The school district’s Academic Performance Index (API) for 2012 has been released, and it breaks through an important psychological barrier: 800. The state has set that number as the target for all schools, and last year the district fell just shy at 796. This year — 807.
“Surpassing the 800 API mark is a huge milestone for our city and our schools,” Superintendent Carranza was quoted as saying in the school district’s press release on the API data (PDF). “San Francisco can count itself among only a few large urban school districts in the State that have exceeded the 800 target for academic performance.”
Out of 98 schools reporting, 51 have an API score of 800 or above; of the schools with an API of 799 or less, most met their state “growth targets” — the minimum level of improvement expected by the state.
Of course, it’s important to keep these things in perspective –many schools did not meet their growth targets for all subgroups — African American students, Latino students, Samoan students, students with disabilities–and the school district continues to have a broad gap in achievement between different racial groups, between English speakers and English learners, and between students with disabilities and their non-disabled peers. Still, the state has set the yardstick: an API over 800 means that more students are achieving at grade-level than not, and that is something to pause (briefly) and celebrate.
Dennis wrote: “4). Redistributing CMA results to CST BB and FBB results in a much larger downward adjustment (805 -> 789, difference = 16).”
If you look at Chart #5 (Doug’s Edsource article http://www.edsource.org/today/wp-content/uploads/5-table-v2.jpg ) you’ll see the cumulative effect of API inflation … Statewide API scores are reported to be 38.5% higher than they are in reality, for Grades 2-6 … and 26.7% higher for grades 7-8).

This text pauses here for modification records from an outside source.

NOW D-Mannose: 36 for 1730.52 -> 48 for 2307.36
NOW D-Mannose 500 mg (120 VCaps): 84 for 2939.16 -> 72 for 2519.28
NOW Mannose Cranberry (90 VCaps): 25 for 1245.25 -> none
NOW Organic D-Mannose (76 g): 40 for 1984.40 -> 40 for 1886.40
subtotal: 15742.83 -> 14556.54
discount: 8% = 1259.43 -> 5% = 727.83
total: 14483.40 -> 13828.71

Inflation of 16 points a year may not seem like a big deal to some, but over the 5 year period it makes a big difference in the scores.
Honesty about the data is what is needed.

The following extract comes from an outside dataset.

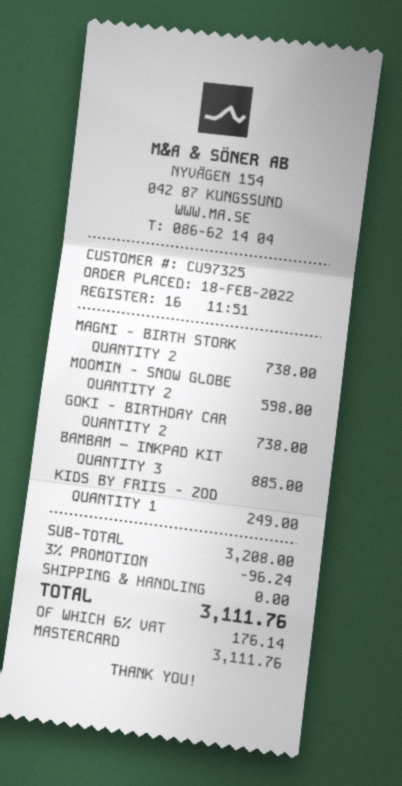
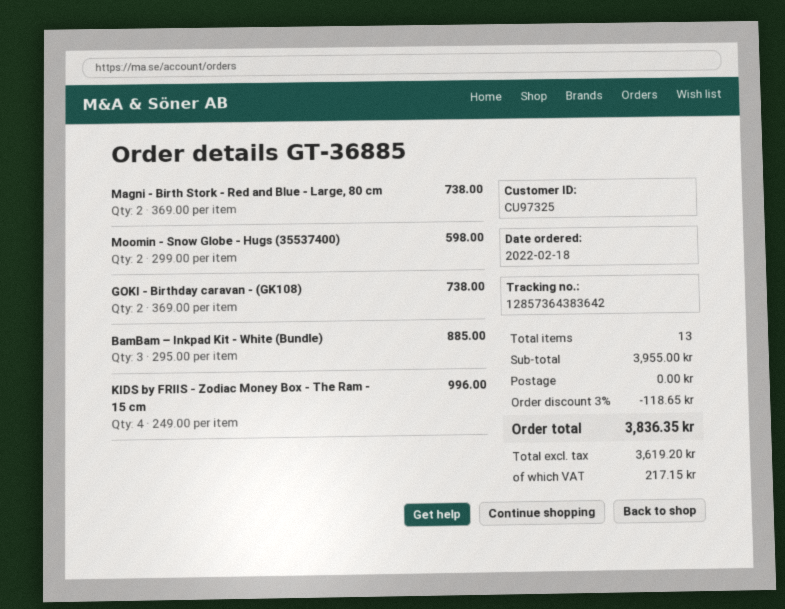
KIDS BY FRIIS - ZOD: 1 for 249.00 -> 4 for 996.00
subtotal: 3208.00 -> 3955.00
discount: 3% = 96.24 -> 3% = 118.65
tax: 176.14 -> 217.15
total: 3111.76 -> 3836.35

27% of African American Students in SFUSD of testing age do not take the CST, that is what is alarming. About 12-13% take the CMA, a bit more than 1% take the CAPA … and the rest? They are just forgotten, are they suspended from school during the testing days? Or truant? Is anybody paying attention? Does anybody care?

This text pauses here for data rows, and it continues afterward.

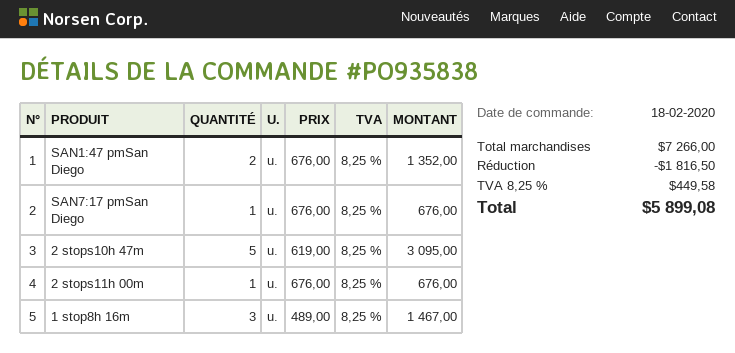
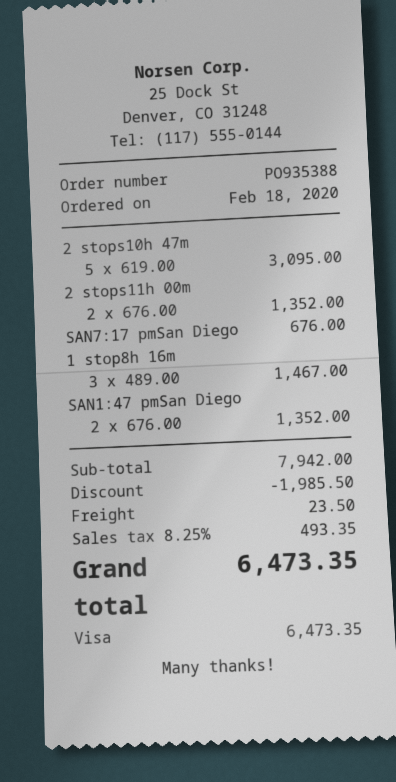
order number: PO935838 -> PO935388
2 stops11h 00m: 1 x 676.00 = 676.00 -> 2 x 676.00 = 1352.00
subtotal: 7266.00 -> 7942.00
discount: 1816.50 -> 1985.50
shipping: none -> 23.50
tax: 8.25% = 449.58 -> 8.25% = 493.35
total: 5899.08 -> 6473.35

I posted the below at Doug McRae’s EdSource article and wanted to fill you in. The conclusion is that the Scale Calibration Factor (SCF) does adjust the API score lower for CMA results, but the adjustment is small (5 points lower). If the CMA results are redistributed to CST performance levels of below basic (BB) and far below basic (FBB), then the adjustment is larger (16 points lower). I’m not sure if this redistribution is fair since there are no studies on calibrating CMA results against the CST. My API calculations are based on the 2012 SFUSD STAR results. I calculated an API of 801 for SFUSD vs. the actual API of 807 (close enough – the calculation is complex and I didn’t expect to calculate the exact same API).
“Hi Doug, Thanks again for providing the details behind your calculations. I was thinking that the Scale Calibration Factor (SCF) would provide some calibration between CMA and CST scores. Since the SCF is negative for SWD results and positive for non-SWD results, the same proficiency level on the CMA and the CST would result in a lower API score for the CMA case. I used the 2012 CST & CMA results for a large urban school district and calculated the following API scores:
1) 801 – CST results entered into non-SWD worksheets (positive SCF) & CMA results entered into SWD worksheets (negative SCF)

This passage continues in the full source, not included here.